Date/Time: Thursday, March 5, 2026 01:00 PM MST (-0700) Google Calendar IconOffice Calendar IconApple Calendar Icon
Location: David Skaggs Research Center, Room GC402 Google Meet
Abstract
Natural methane sources account for ~40% of the global methane emissions but remain the most uncertain component in the global methane budget. The Artificial Intelligence for Natural Methane Working Group (AI4NM) aims to build a harmonized global natural methane dataset using Knowledge-Guided Machine Learning (KGML) to estimate the spatial and temporal variability of global methane emissions from wetlands and uptake by soil sinks.
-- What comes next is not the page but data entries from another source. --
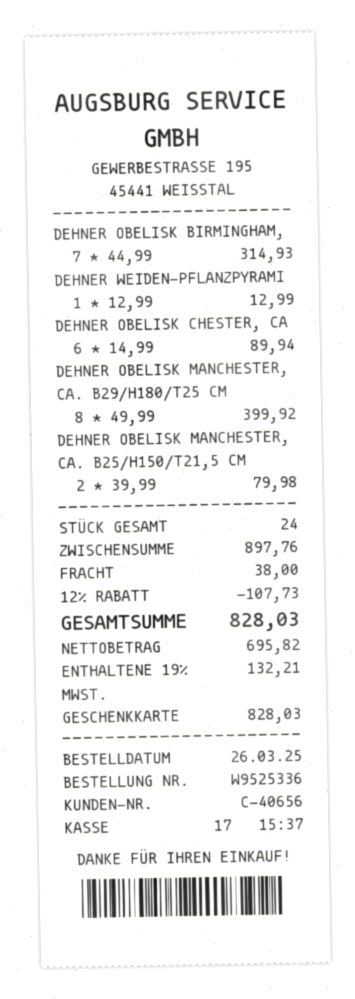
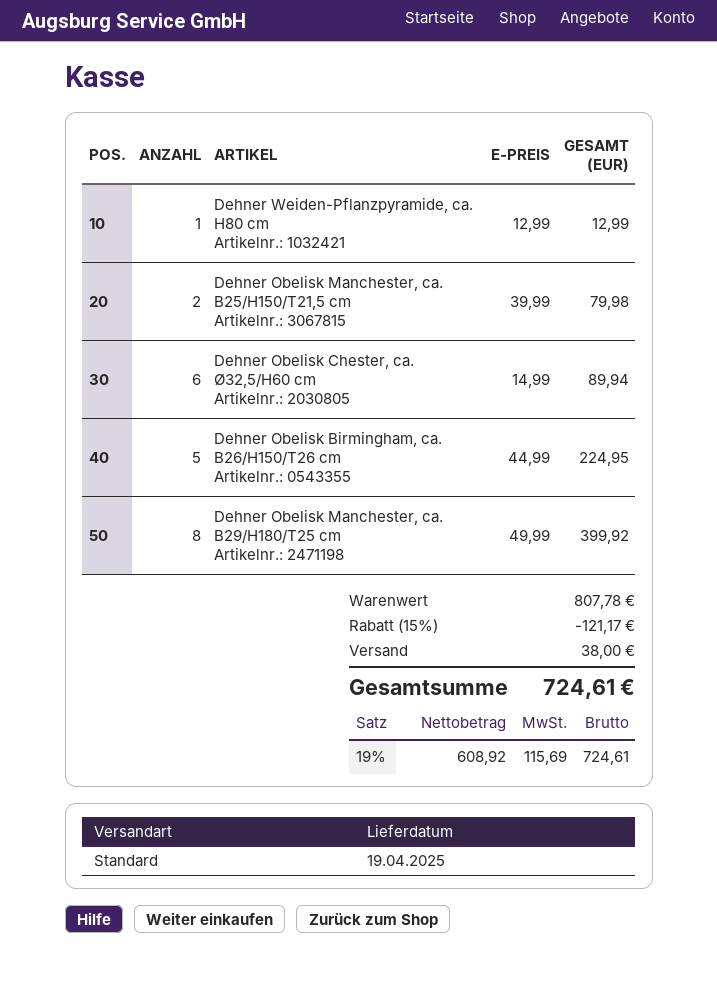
DEHNER OBELISK BIRMINGHAM,: 7 x 44.99 = 314.93 -> 5 x 44.99 = 224.95
subtotal: 897.76 -> 807.78
discount: 12% = 107.73 -> 15% = 121.17
net: 695.82 -> 608.92
tax: 19% = 132.21 -> 19% = 115.69
total: 828.03 -> 724.61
Our KGML framework integrates process-based and machine-learning models, synthesizing diverse direct and indirect observations to enhance model efficiency, interpretability, and performance across scales. We explore various knowledge-guided (KG) constraints, including pretraining, loss functions, and model architectures. In this presentation, I will give a brief introduction of KGML and how our working group has implemented KGML for estimating natural methane fluxes.